Experts say that in face of an ever-increasing prison population and with most of them being undertrials, prison reforms are need of the hour. Monica Dhawan is director of India Vision Foundation, a not-for-profit organisation working on prison reforms which was set up by Kiran Bedi, India’s first woman Indian Police Service officer. “Our organisation has been working on the prison reforms for the past 27 years. In Indian prisons, 70 pc inmates are undertrial, only the rest 30 pc are convicts and among those 30 pc, only 10 pc are hardened criminals. One of our major concerns is the 70 pc who have to spend a prolonged amount of time inside the prison. The prison officials are not trained and are not sensitive towards the prisoners. They are trained to be a custodian rather than a reformer. Apart from the prisoners, there are many children inside these prisons who are under the age of six,” Dhawan  tells Media India Group.

There have been multiple reports where there are no provisions in place for pregnant women or children born in jail. Mothers often struggle to get appropriate food and other necessary items for their children. As per law, these children can stay with their parents till they turn six. “We have been leading the charge for the prison reforms. We have expanded our programmes into six states namely Delhi, Punjab, Haryana, Maharashtra, Madhya Pradesh and Uttar Pradesh. Every day we are reaching out to more than 5,000 beneficiaries in various prisons of these states. So far, we have reached over 300,000 inmates. We also organise various workshops and trainings for the officials. For prisoners, over the years we have adapted the 4S model. This model focuses on Shiksha (Education), Sanskar (Values), Skills and Swasth (Health). Apart from this, we have also opened day-care centres for these children inside the prisons,” adds Dhawan.
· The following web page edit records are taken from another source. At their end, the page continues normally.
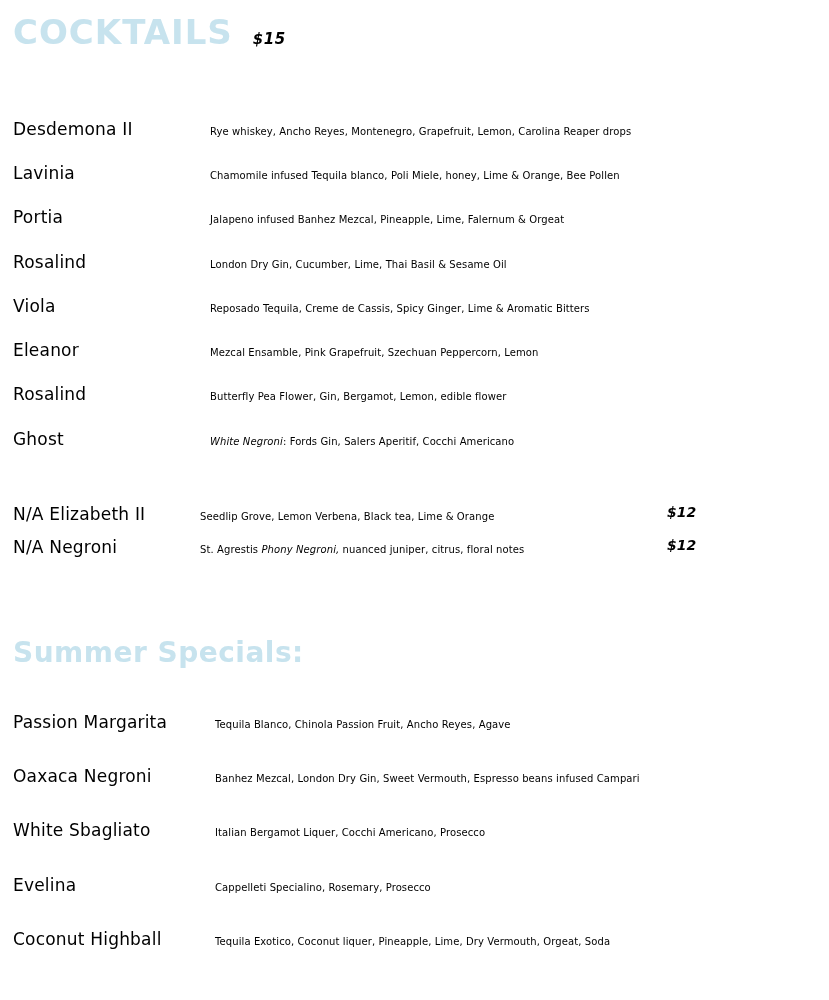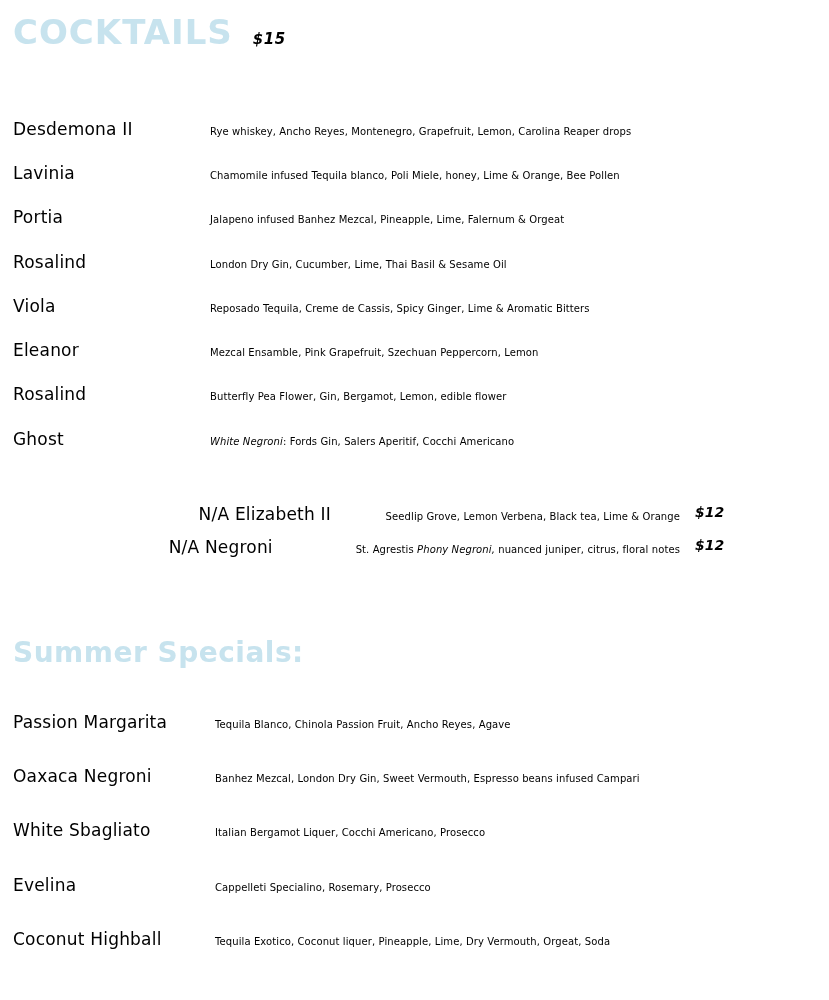--- a/index.html
+++ b/index.html
@@ -39,38 +39,38 @@
   }
 
   
   .menu { list-style:none; margin:0; padding:0; }
   .menu-cocktails { margin-top:66px; }
   .menu-na        { margin-top:54px; }
   .menu-specials  { margin-top:42px; }
 
   .row { display:flex; align-items:baseline; position:relative; line-height:1.25; }
   .menu-cocktails .row { margin-bottom:23px;gap:20px; }
-  .menu-na .row        { margin-bottom:12px;justify-content:flex-end; }
+  .menu-na .row        { margin-bottom:12px; }
   .menu-specials .row  { margin-bottom:33px; }
 
   .name {
     flex:0 0 177px;
     font-size:17px;
     letter-spacing:0.2px;
     padding-right:8px;
   }
   .menu-na .name       { flex-basis:187px; }
   .menu-specials .name { flex-basis:202px; }
 
   .desc { font-size:10px; letter-spacing:0.1px; }
   .desc .italic { font-style:italic; }
 
   .price {
     position:absolute;
-    left:682px;
+    left:654px;
     font-size:14px;
     font-style:italic;
     font-weight:600;
   }
 </style>
 </head>
 <body>
 
 <div class="page">
 

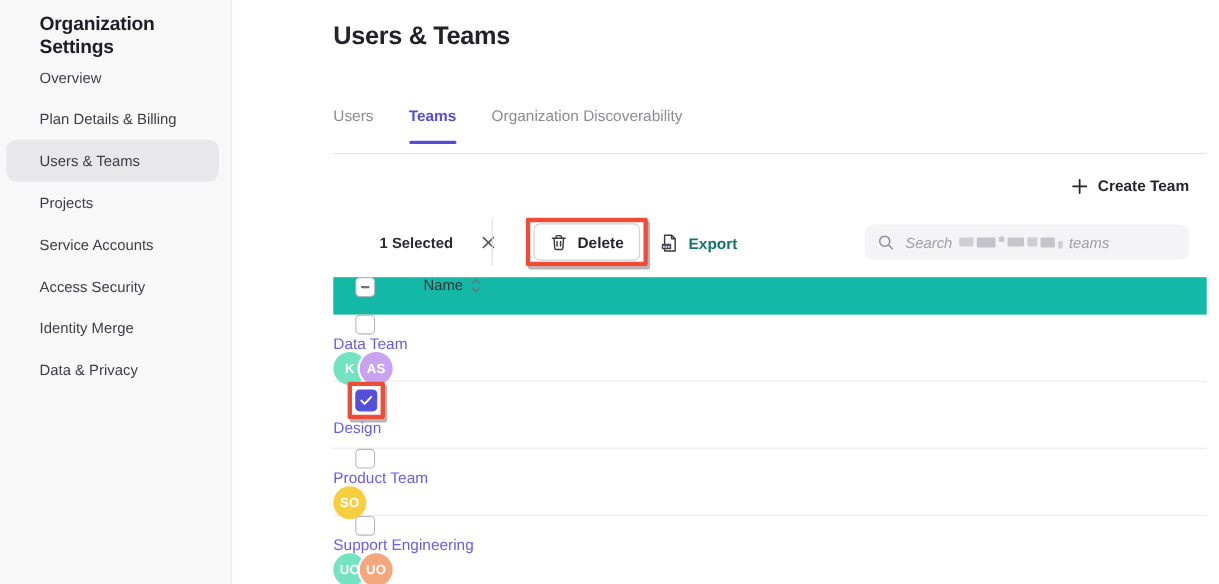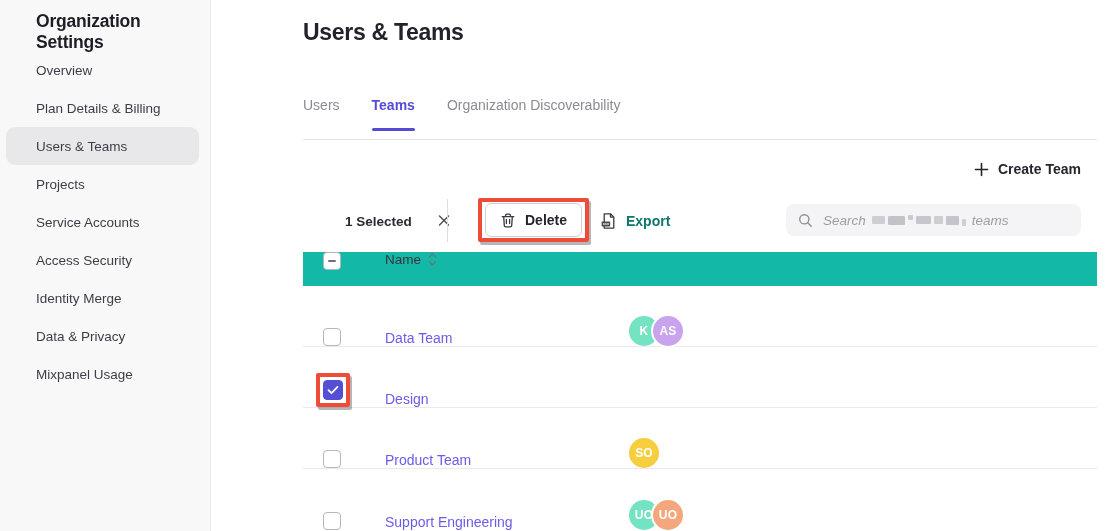--- a/index.html
+++ b/index.html
@@ -91,21 +91,21 @@
   .redacted i:nth-child(6) { width: 13px; height: 9px; background: #c4c4ca; }
   .redacted i:nth-child(7) { width: 4px;  height: 7px; background: #cfcfd3; margin-top: 4px; }
 
   
   .table { position: absolute; top: 252px; left: 0; right: 0; }
   .thead { height: 34px; background: #14b8a6; display: flex; align-items: flex-start; }
   .cell-check { width: 82px; padding-left: 20px; display: flex; align-items: center; flex: none; }
   .cell-name { width: 244px; display: flex; align-items: center; gap: 7px; flex: none; }
   .thead .cell-name .hdr { font-size: 13.5px; color: #35343c; font-weight: 500; }
   .cell-avatars { display: flex; align-items: center; flex: 1 1 auto; }
-  .row { height: 61px; display: flex; align-items: flex-end; position: relative; }
+  .row { height: 61px; display: flex; align-items: flex-start; position: relative; flex-direction: column; }
   .row:not(:last-child) { border-bottom: 1px solid #eaeaec; }
   .team-link { font-size: 14px; color: #6a5ce8; font-weight: 500; cursor: pointer; }
   .avatar {
     width: 30px; height: 30px; border-radius: 50%;
     display: flex; align-items: center; justify-content: center;
     color: #fff; font-size: 12px; font-weight: 700; letter-spacing: 0.2px;
   }
   .avatar + .avatar { margin-left: -6px; box-shadow: 0 0 0 2px #fff; }
   .checkbox {
     width: 18px; height: 18px; border: 1px solid #b6b6be; border-radius: 4px;
@@ -124,21 +124,20 @@
     <div class="sidebar-title">Organization Settings</div>
     <nav class="nav">
       <div class="nav-item">Overview</div>
       <div class="nav-item">Plan Details &amp; Billing</div>
       <div class="nav-item active">Users &amp; Teams</div>
       <div class="nav-item">Projects</div>
       <div class="nav-item">Service Accounts</div>
       <div class="nav-item">Access Security</div>
       <div class="nav-item">Identity Merge</div>
       <div class="nav-item">Data &amp; Privacy</div>
-      <div class="nav-item">Mixpanel Usage</div>
     </nav>
   </aside>
 
   <main class="main">
     <h1 class="page-title">Users &amp; Teams</h1>
 
     <div class="tabs">
       <div class="tab">Users</div>
       <div class="tab active">Teams</div>
       <div class="tab">Organization Discoverability</div>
“The first S is Shiksha since many prisoners are illiterate, we provide them with the basic education. Then comes Sanskar in which we provide value education we do a lot of programmes including yoga and meditation. We also have a lot of life skill sessions. Third, comes the Swasth, in which we focus on both physical and mental well-being when. For physical, many prisoners lack the ability to buy basic hygiene products. We provide a lot of hygiene kits to the inmates. For mental health, we provide classes for meditation, yoga, counselling and therapy sessions. For physical well-being, we distribute hygiene kits among them. The last is Skills. Since these prisoners have ample time in their hands inside the prison, we provide them with entrepreneurial skills so that they can start their own business, instead of struggling to find a job, which can be a challenge due to the stigma that they are seen to carry. We provide various training like computer education certified by HCL foundation, stitching programme which is again certified by Singers Company, we also provide haircutting training and beautician training. We also organised mask-making training during the pandemic,” adds Dhawan.

The government doesn’t provide any kind of monetary or personnel support to the NGOs working on prison reforms. The government provides them with the space to conduct their classes and charge no money in return. “Government is providing us with the opportunity to work in the prison. We don’t have to give rent or pay the electricity bill; they just give us the space. They give us all the required support which we are required inside the prison. We work on the monetary support we receive from our donors,” says Dhawan.